* **Required work**
Your answer should hold only the lines from the one with "[26,1278,590,1297] Running Apache" through the end of the records, repeated exactly and minus any pictures.

* **Records provided**
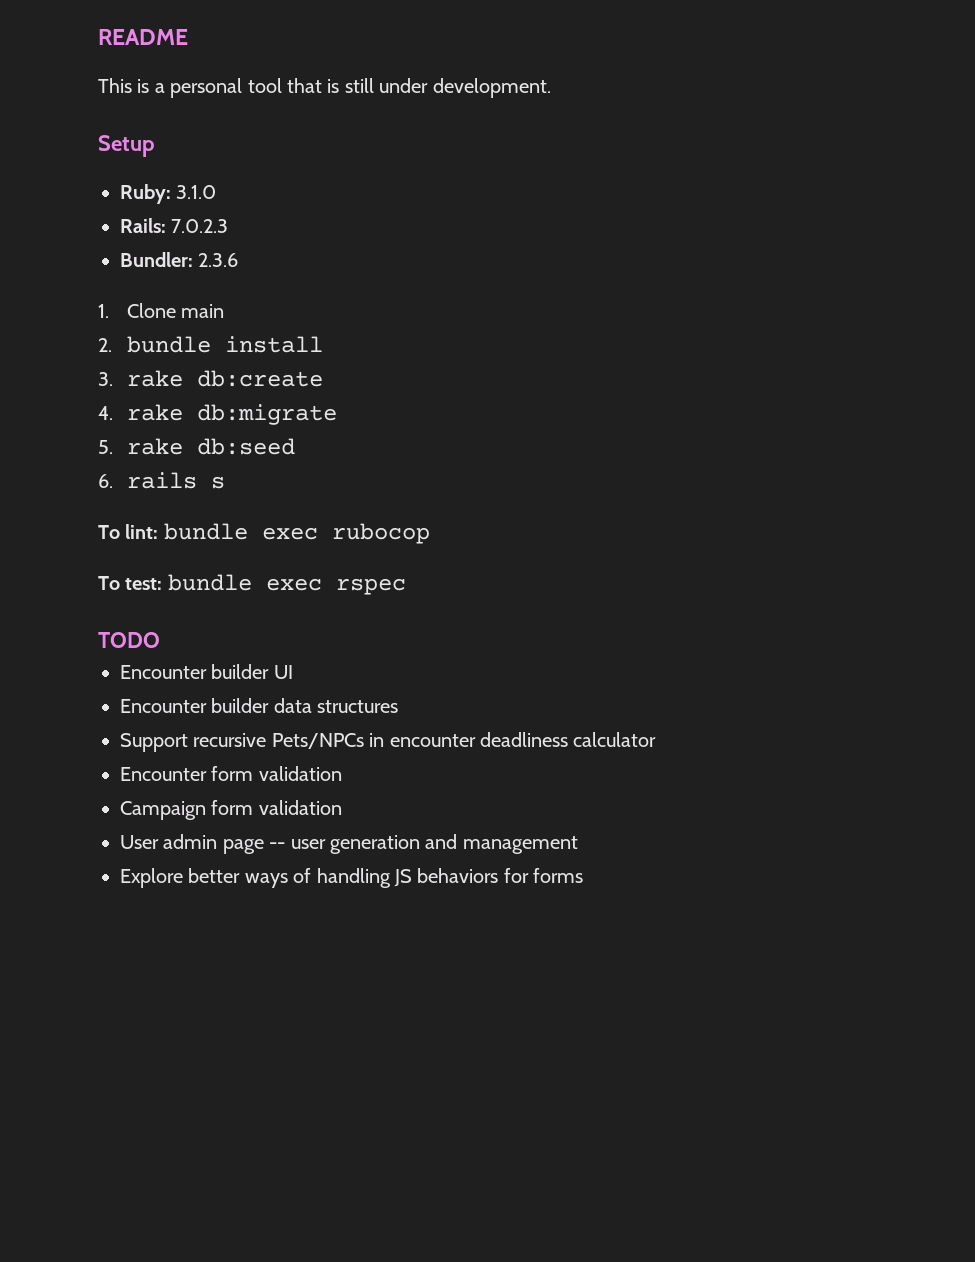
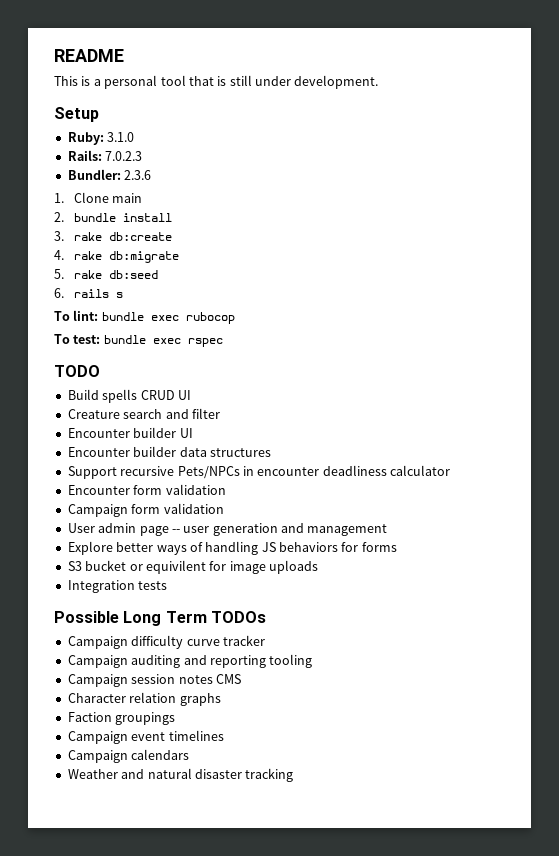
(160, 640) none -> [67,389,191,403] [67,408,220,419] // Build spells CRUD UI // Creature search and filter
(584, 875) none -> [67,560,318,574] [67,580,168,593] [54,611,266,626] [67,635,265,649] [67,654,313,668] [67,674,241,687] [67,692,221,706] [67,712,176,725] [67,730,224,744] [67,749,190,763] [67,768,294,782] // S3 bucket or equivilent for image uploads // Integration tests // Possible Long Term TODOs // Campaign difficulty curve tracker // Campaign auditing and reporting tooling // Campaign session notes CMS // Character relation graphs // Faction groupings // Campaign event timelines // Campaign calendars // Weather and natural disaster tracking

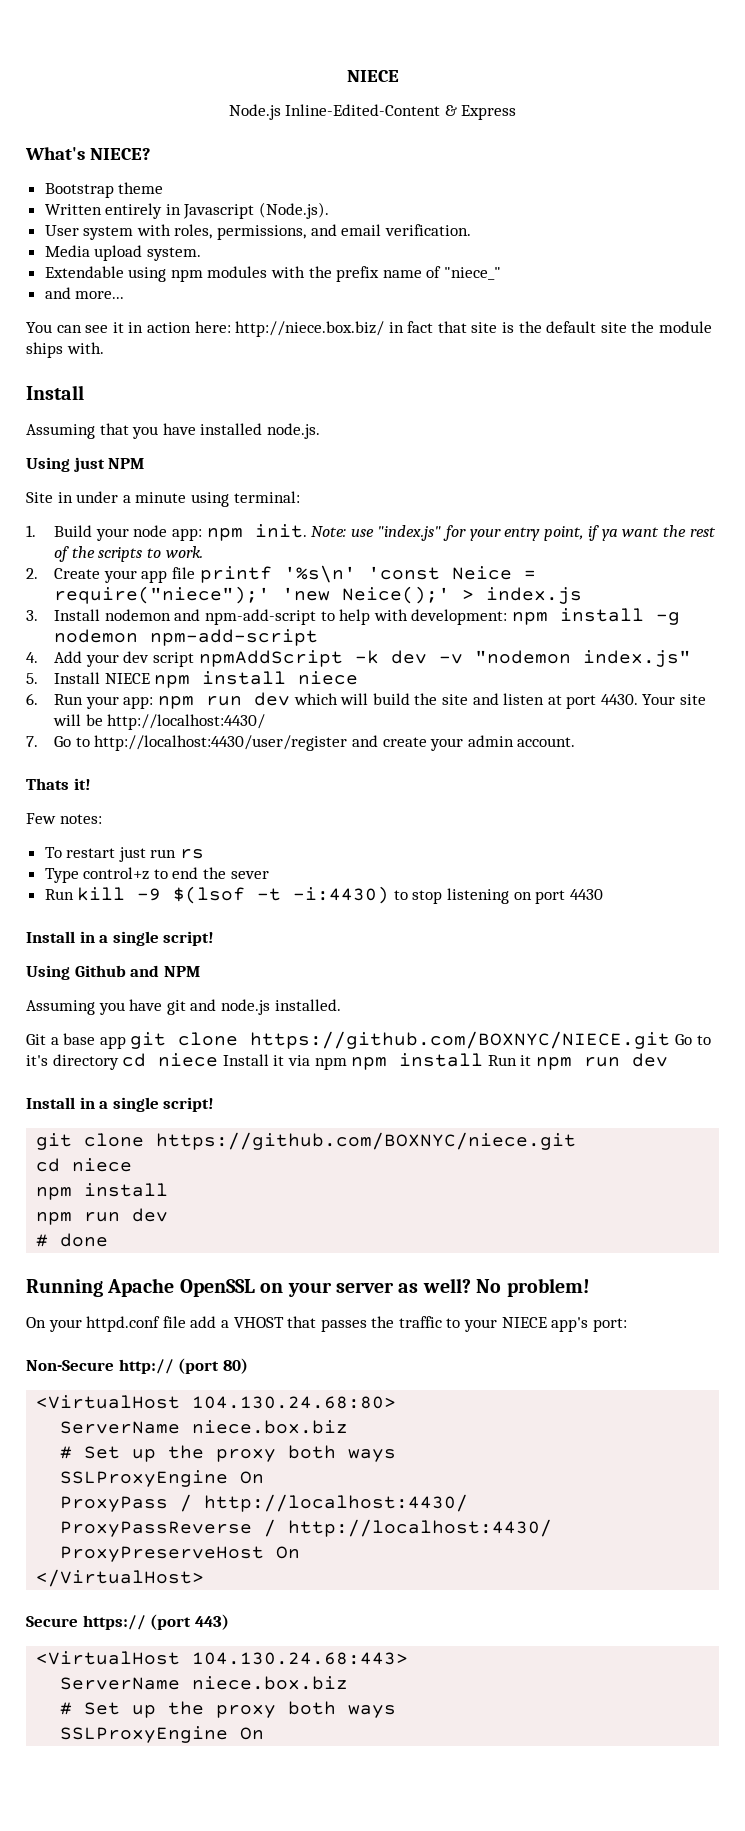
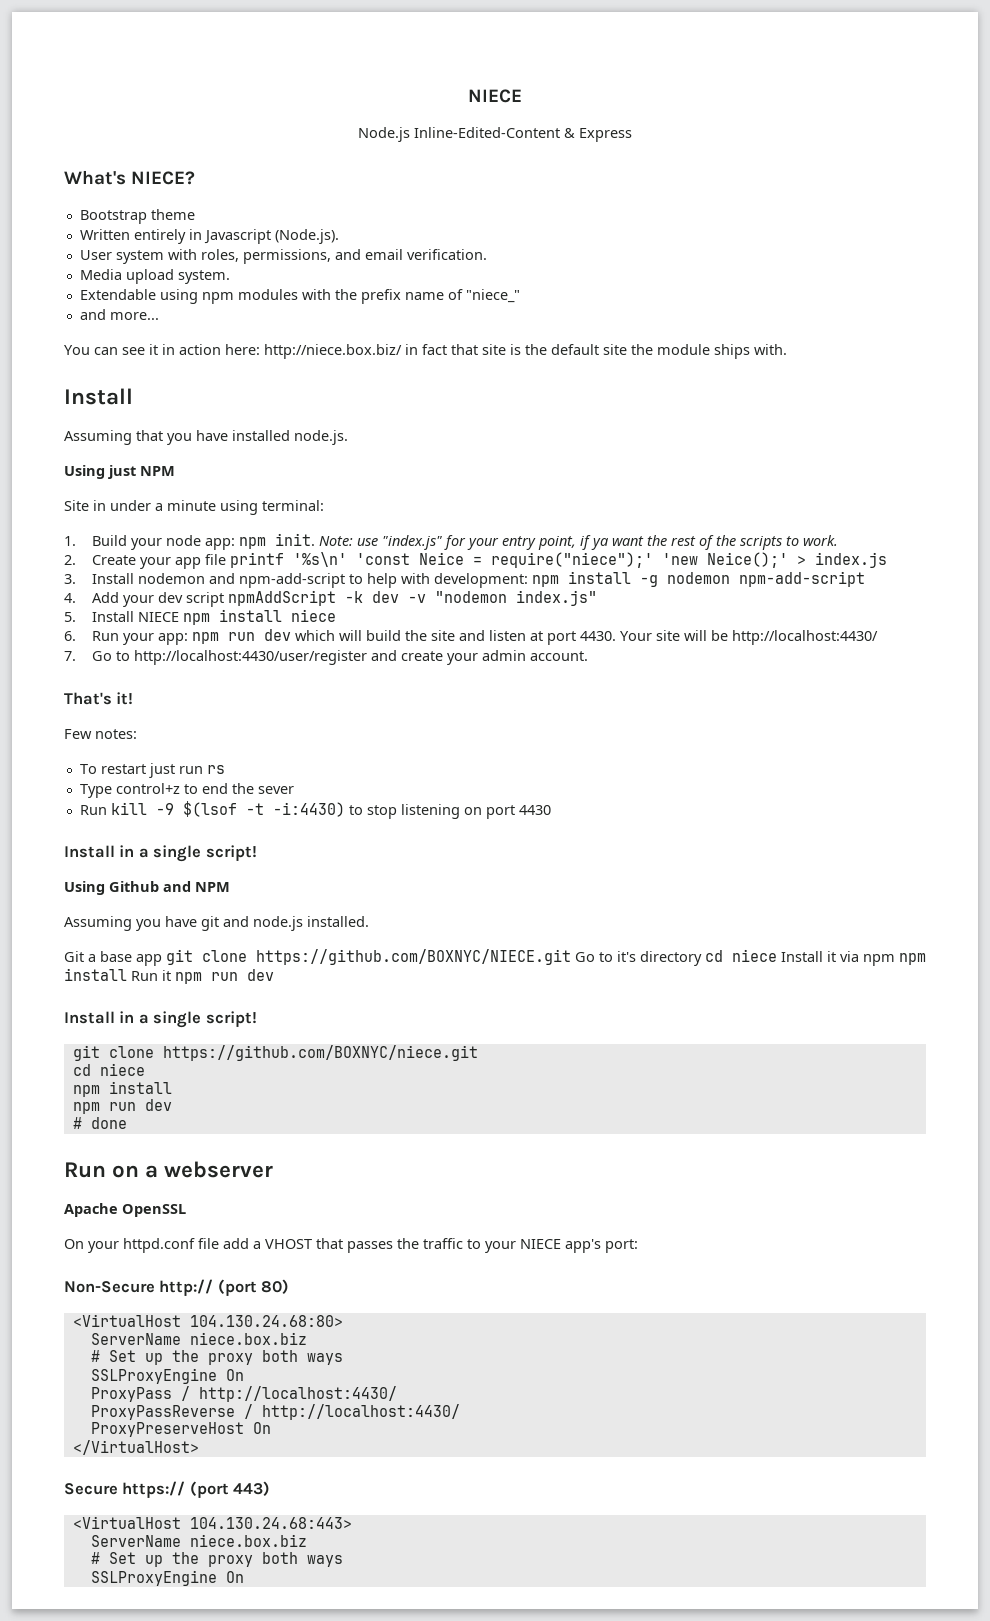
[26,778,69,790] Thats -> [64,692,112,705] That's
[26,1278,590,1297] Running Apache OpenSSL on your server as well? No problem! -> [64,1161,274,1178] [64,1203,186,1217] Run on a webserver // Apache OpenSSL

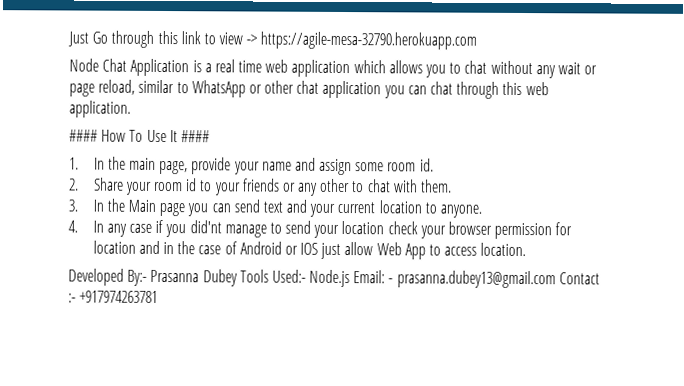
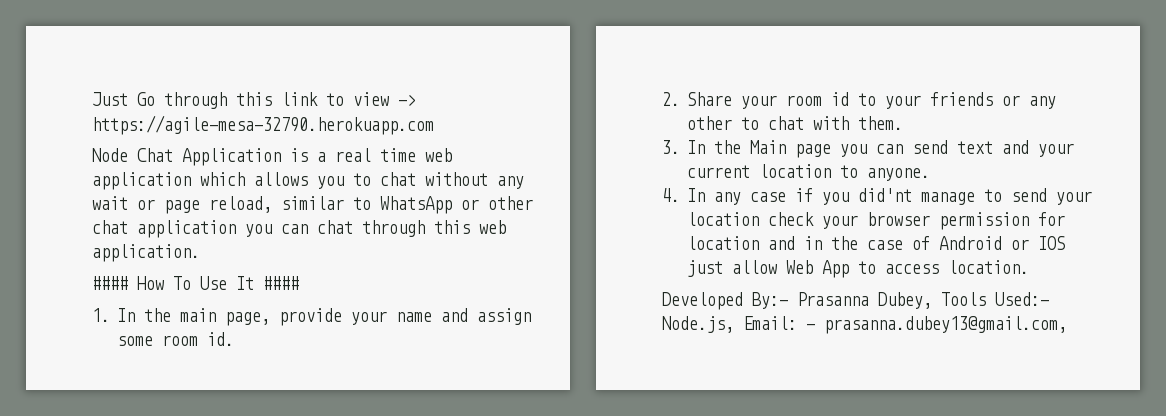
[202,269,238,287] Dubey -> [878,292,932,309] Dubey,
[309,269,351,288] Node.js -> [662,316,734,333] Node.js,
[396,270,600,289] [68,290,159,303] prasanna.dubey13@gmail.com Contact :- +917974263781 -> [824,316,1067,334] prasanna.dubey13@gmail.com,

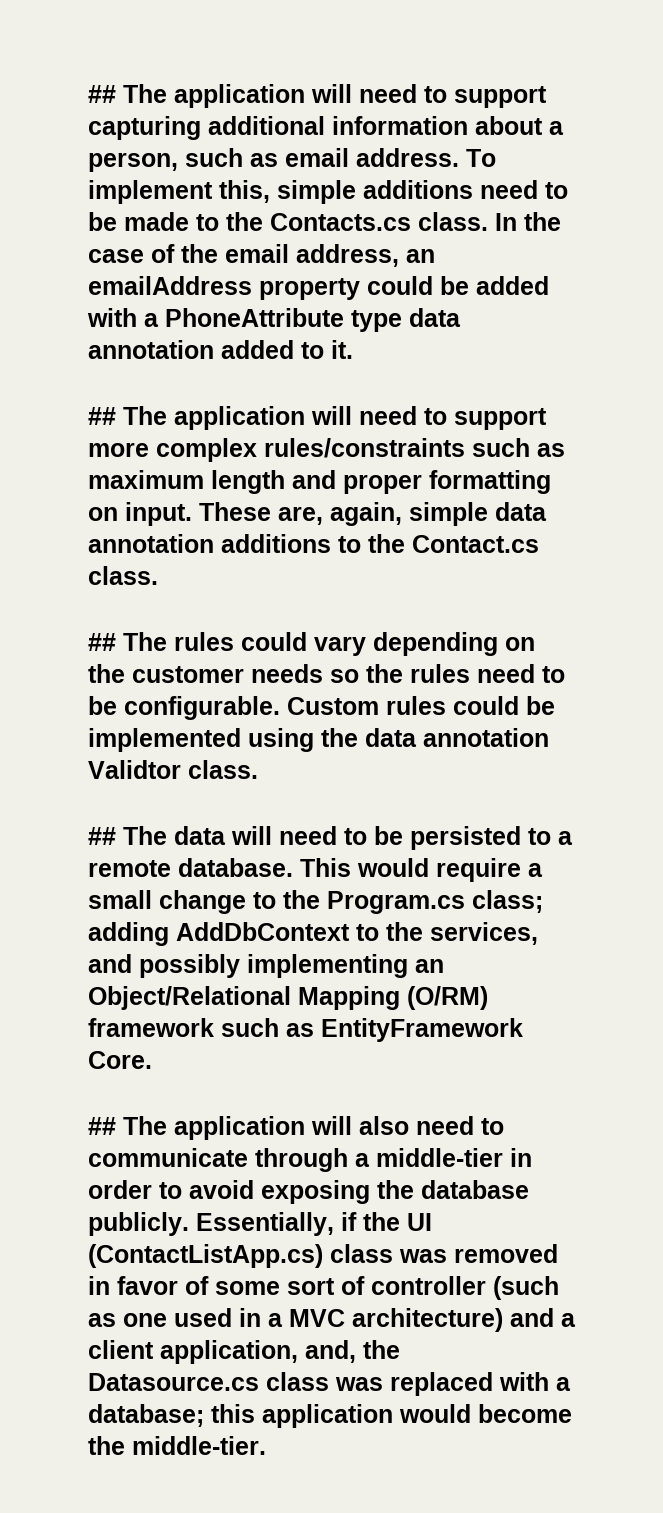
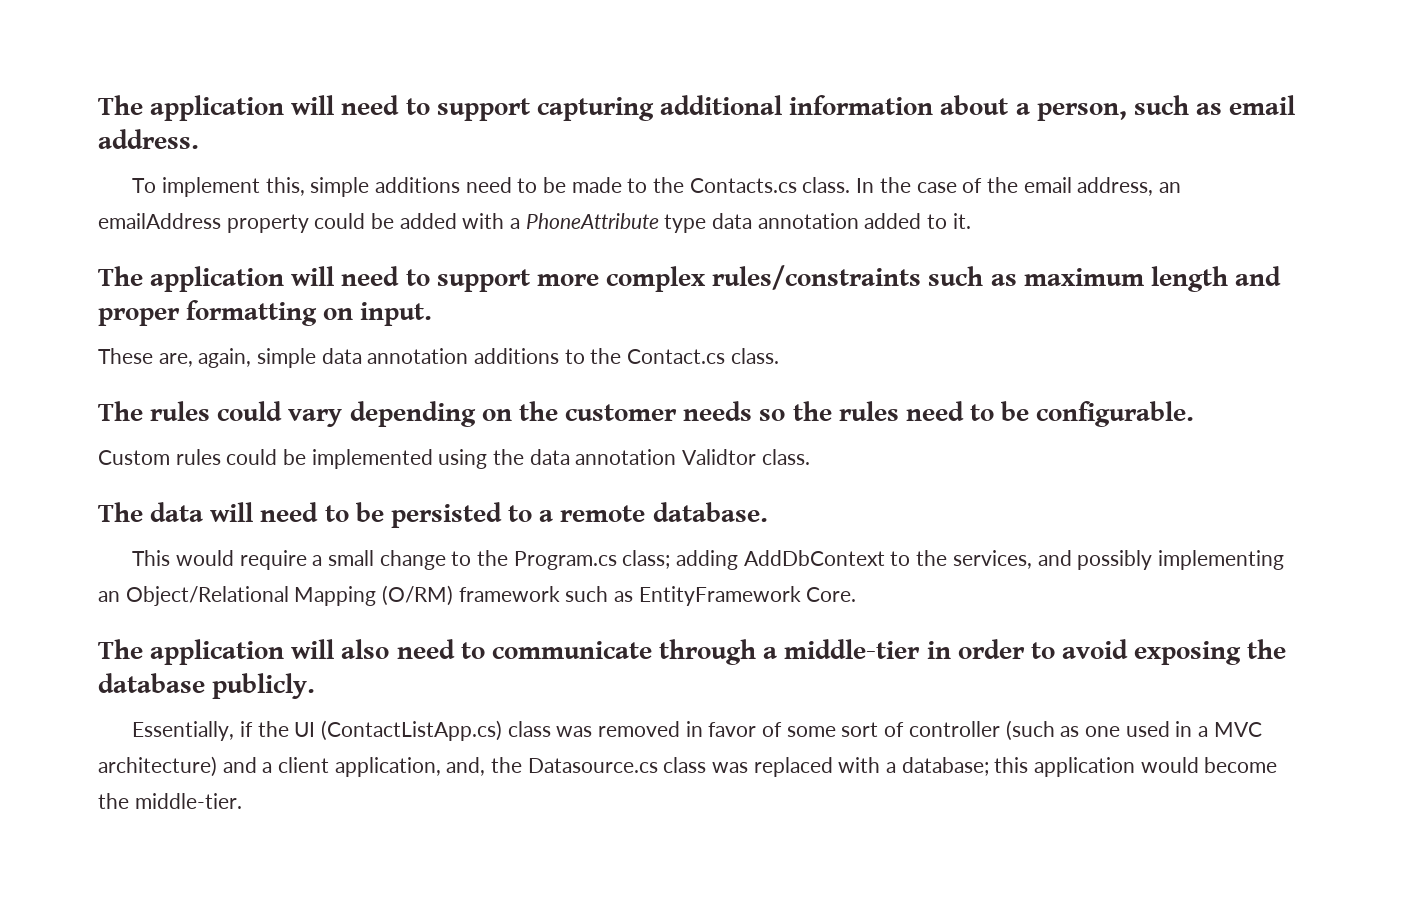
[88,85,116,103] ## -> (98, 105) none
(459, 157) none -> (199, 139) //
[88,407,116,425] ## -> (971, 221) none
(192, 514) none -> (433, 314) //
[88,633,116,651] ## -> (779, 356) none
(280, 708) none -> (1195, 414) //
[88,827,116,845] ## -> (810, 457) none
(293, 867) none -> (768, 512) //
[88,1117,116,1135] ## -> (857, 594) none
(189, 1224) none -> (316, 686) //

* **Expected output**
[26,1278,590,1297] Running Apache OpenSSL on your server as well? No problem! -> [64,1161,274,1178] [64,1203,186,1217] Run on a webserver // Apache OpenSSL

[202,269,238,287] Dubey -> [878,292,932,309] Dubey,
[309,269,351,288] Node.js -> [662,316,734,333] Node.js,
[396,270,600,289] [68,290,159,303] prasanna.dubey13@gmail.com Contact :- +917974263781 -> [824,316,1067,334] prasanna.dubey13@gmail.com,

[88,85,116,103] ## -> (98, 105) none
(459, 157) none -> (199, 139) //
[88,407,116,425] ## -> (971, 221) none
(192, 514) none -> (433, 314) //
[88,633,116,651] ## -> (779, 356) none
(280, 708) none -> (1195, 414) //
[88,827,116,845] ## -> (810, 457) none
(293, 867) none -> (768, 512) //
[88,1117,116,1135] ## -> (857, 594) none
(189, 1224) none -> (316, 686) //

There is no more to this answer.